*** Opening Records for processing ***

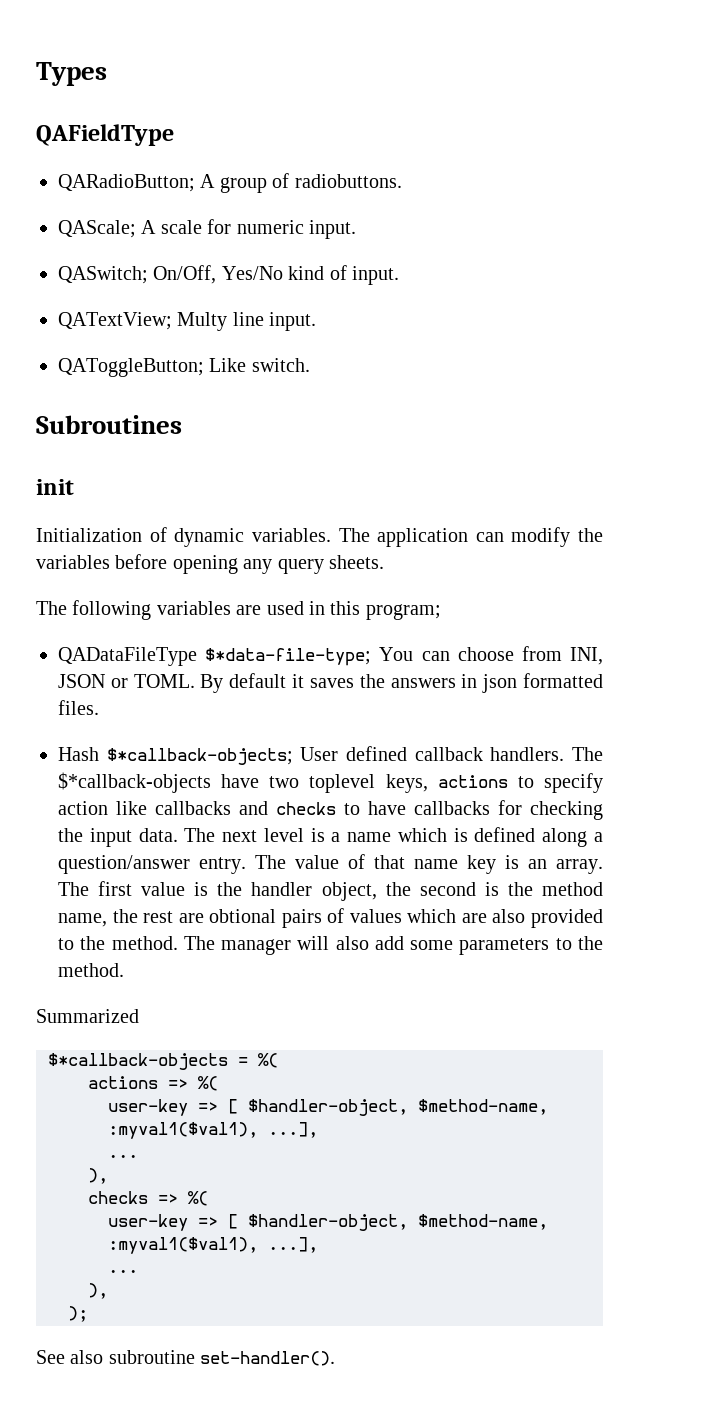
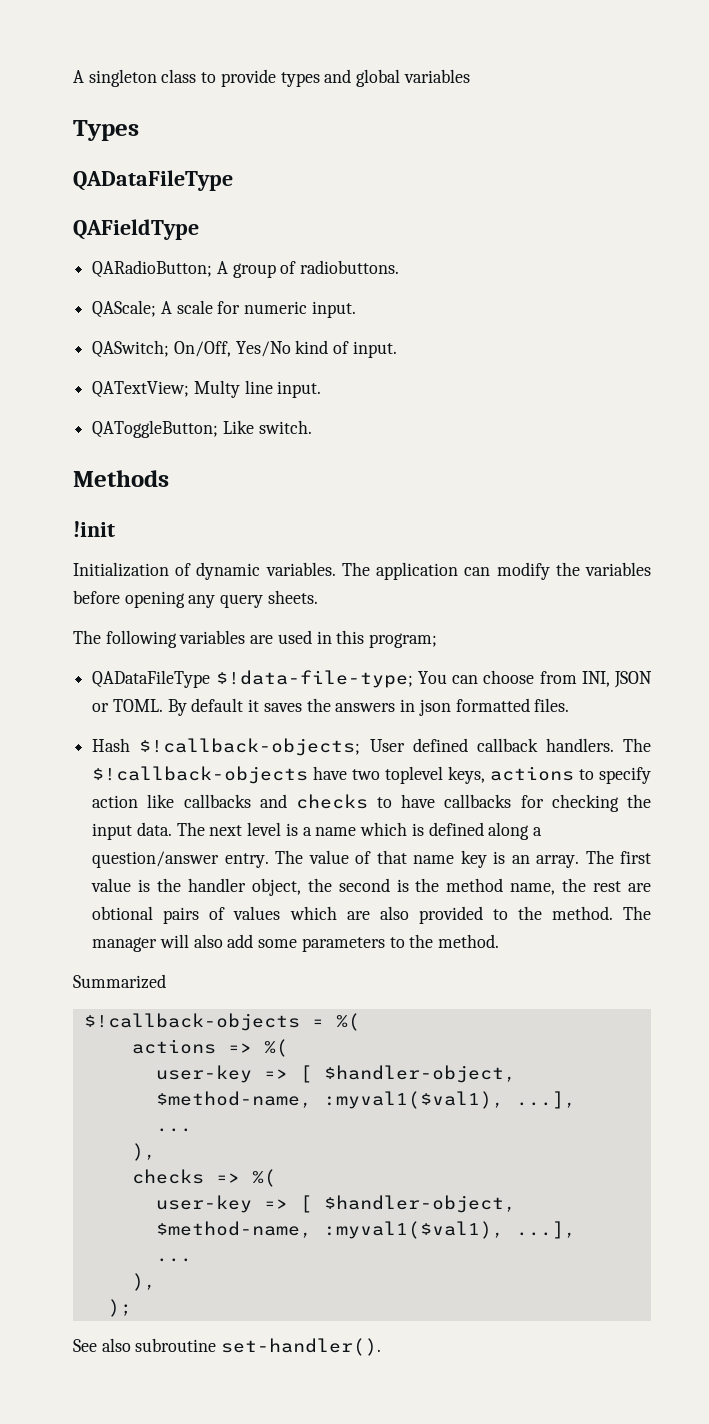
(36, 74) none -> [73,69,470,87] A singleton class to provide types and global variables //
(107, 74) none -> [73,170,233,191] // QADataFileType
[36,415,182,434] [36,479,74,495] Subroutines // init -> [73,470,169,487] [73,521,115,537] Methods // !init
[205,648,372,666] $*data-file-type; -> [215,670,413,688] $!data-file-type;
[106,748,293,765] $*callback-objects; -> [139,738,361,756] $!callback-objects;
[58,772,211,793] $*callback-objects -> [92,766,309,784] $!callback-objects
[48,1053,228,1070] $*callback-objects -> [83,1013,300,1031] $!callback-objects

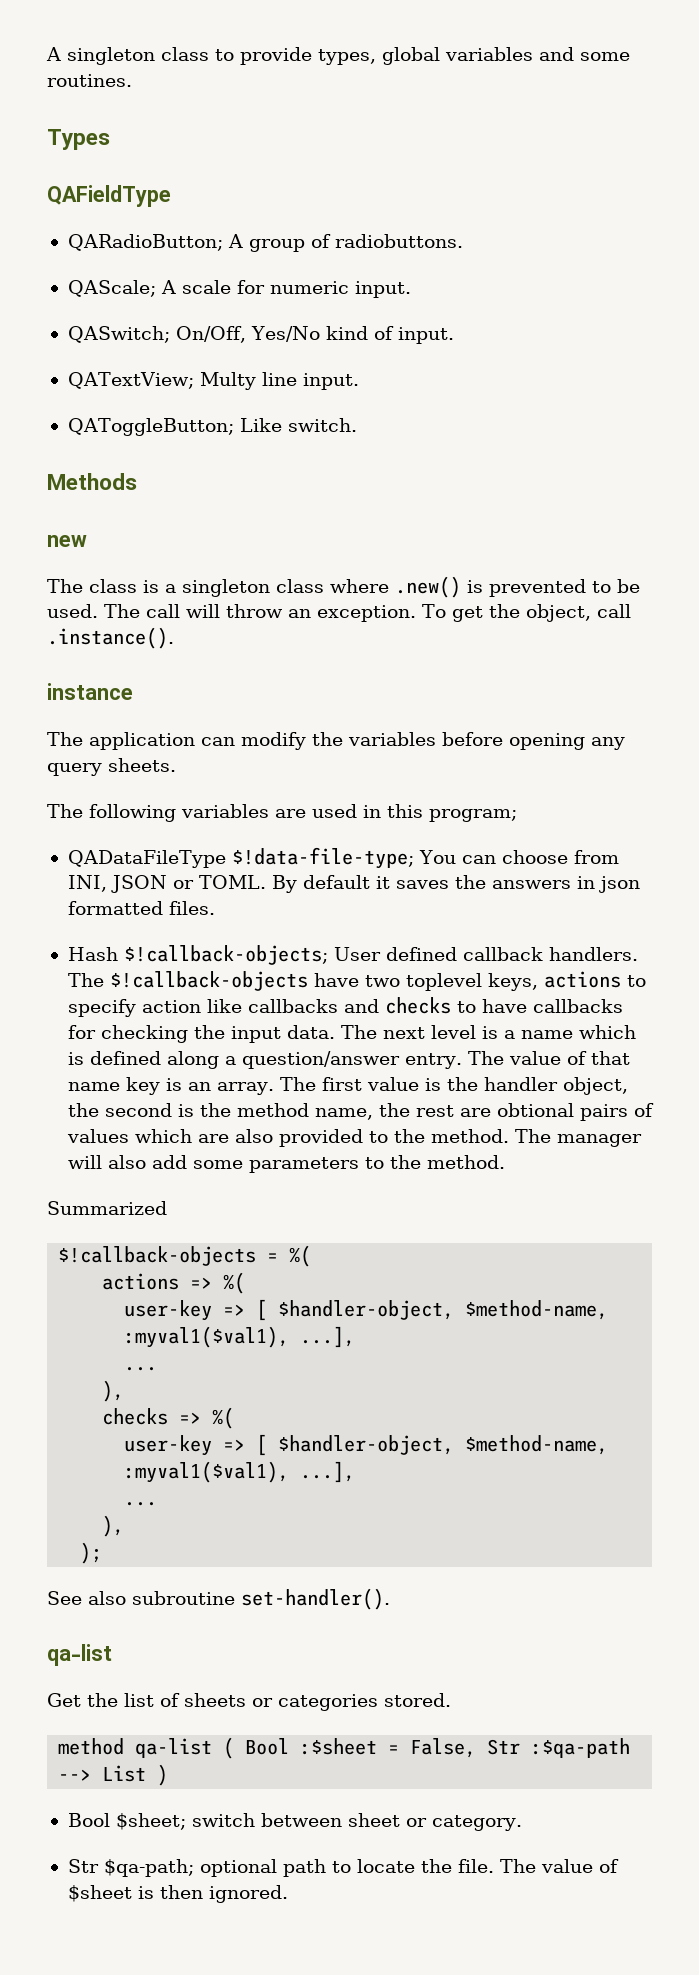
[280,69,352,87] types and -> [318,49,376,65] types,
(470, 76) none -> [539,47,630,61] [47,74,132,87] and some routines.
[73,170,233,191] // QADataFileType -> (110, 139) none
[73,521,115,537] [73,562,336,580] !init // Initialization of dynamic variables. -> [47,535,87,547] [47,576,640,598] [47,604,631,622] [47,627,174,649] [47,683,133,700] new // The class is a singleton class where .new() is prevented to be used. The call will throw an exception. To get the object, call .instance(). // instance //
(382, 1347) none -> [47,1644,112,1666] [47,1693,451,1711] [58,1737,631,1759] [58,1764,169,1786] [67,1813,522,1831] [67,1859,619,1877] [67,1885,288,1903] // qa-list // Get the list of sheets or categories stored. // method qa-list ( Bool :$sheet = False, Str :$qa-path --> List ) // Bool $sheet; switch between sheet or category. // Str $qa-path; optional path to locate the file. The value of $sheet is then ignored.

*** Closing Records for processing ***

▶ _What the exercise asks_: For the string "singleton", count the matching lines in the listing and give that number by itself.

▶ _Exercise output_: 2